At a time when drones are increasingly associated with hostile operations, we re-purpose them for humanitarian and life-saving applications. However, adapting search and rescue drones for battlefield triage remains extremely challenging; the technology must perform reliably to support frontline medics who are forced to operate under extreme uncertainty, restricted access, and significant personal risk. Due to growing vulnerabilities of casualty evacuation in conflicting zones, this paper presents ATRACT (A Trustworthy Robotic Autonomous system to support Casualty Triage), a novel human-in-the-loop decision support system to enable early battlefield triage during the critical post-trauma period. ATRACT integrates drone-captured video with wearable sensor input for multi-modal learning to support casualty-state assessment, thereby addressing the limitations of existing systems. Drone video captures fine-grained behavioural cues, such as pose, posture, while body-worn sensors provide complementary physiological signals, including heart rate, breathing rate, and movement. By combining two modalities, ATRACT provides evidence to support the early judgement of medics when direct access to the casualty is delayed, risky, or restricted. To mitigate the data realism gap pertaining to injured actions, a conditional variational autoencoder is devised for data augmentation.
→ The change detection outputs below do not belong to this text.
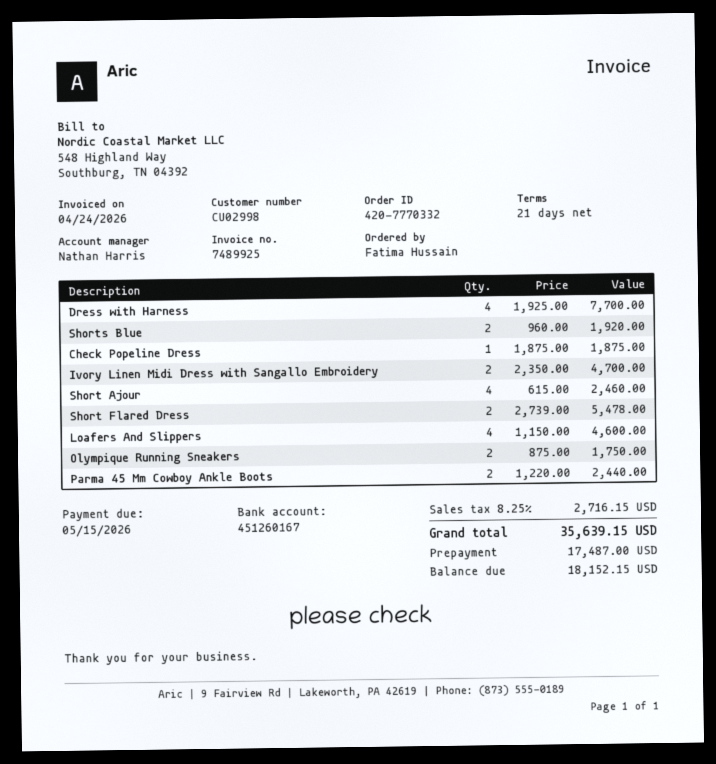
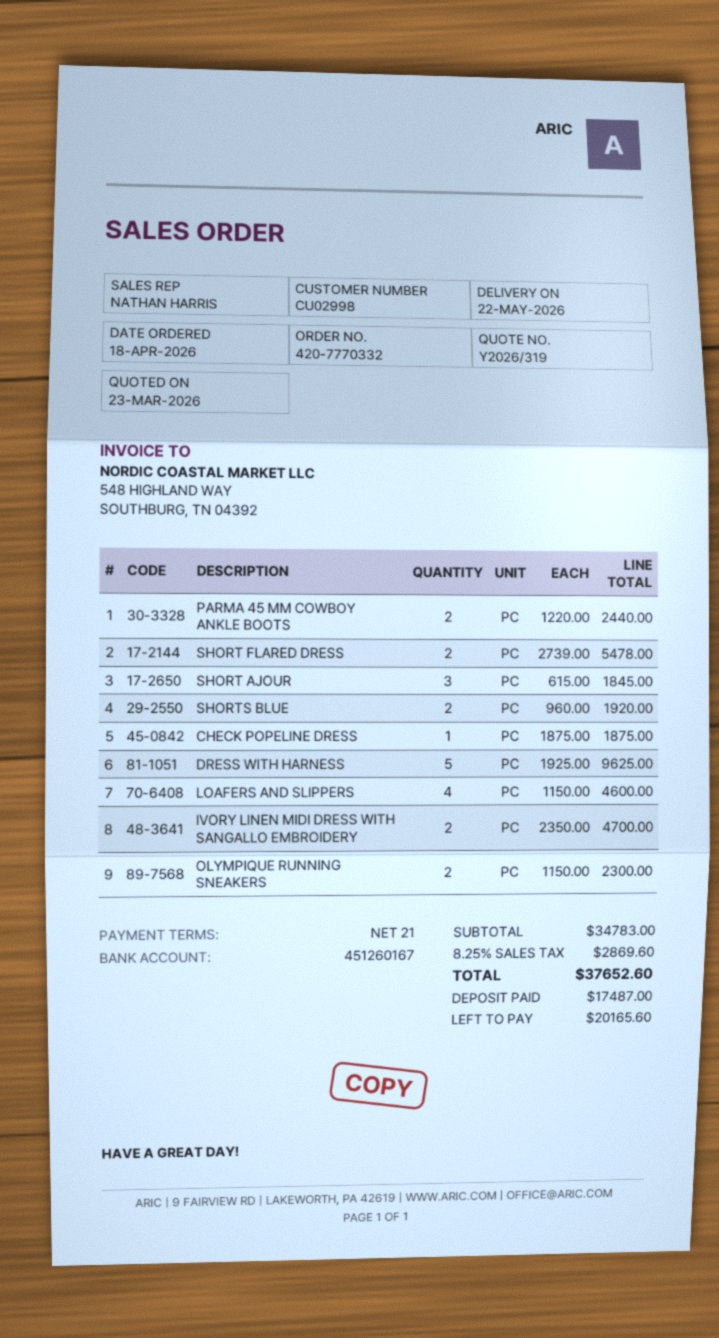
Dress with Harness: 4 x 1925.00 = 7700.00 -> 5 x 1925.00 = 9625.00
Short Ajour: 4 x 615.00 = 2460.00 -> 3 x 615.00 = 1845.00
Olympique Running Sneakers: 2 x 875.00 = 1750.00 -> 2 x 1150.00 = 2300.00
tax: 8.25% = 2716.15 -> 8.25% = 2869.60
total: 35639.15 -> 37652.60
balance: 18152.15 -> 20165.60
Experimental results on our drone captured dataset show that proposed pipeline achieves 85.7% accuracy for action classification; while our lightweight CNN visual encoder remains competitive with stronger pre-trained video backbones. Overall, the results support ATRACT as a practically meaningful step towards remote triage in contested environments, where multi-modal sensing, human oversight and trustworthy decision support can improve casualty prioritisation, and lessen the exposure of frontline medics.

Editorial analysis

A structured set of objections, weighed in public.

Desk editor's note, referee report, simulated authors' rebuttal, and a circularity audit. Tearing a paper down is the easy half of reading it; the pith above is the substance, this is the friction.

Referee Report

2 major / 0 minor

Summary. The paper proposes ATRACT, a human-in-the-loop decision support system for battlefield casualty triage that fuses drone-captured video (for pose and posture cues) with wearable sensor inputs (heart rate, breathing rate, movement) via multi-modal learning. A conditional variational autoencoder is introduced to augment the dataset for injured actions and thereby close the data realism gap. On a custom drone-captured dataset the pipeline reports 85.7% accuracy for action classification, while a lightweight CNN visual encoder remains competitive with stronger pre-trained video backbones. The work positions the system as a practical step toward remote triage that reduces medic exposure in contested environments.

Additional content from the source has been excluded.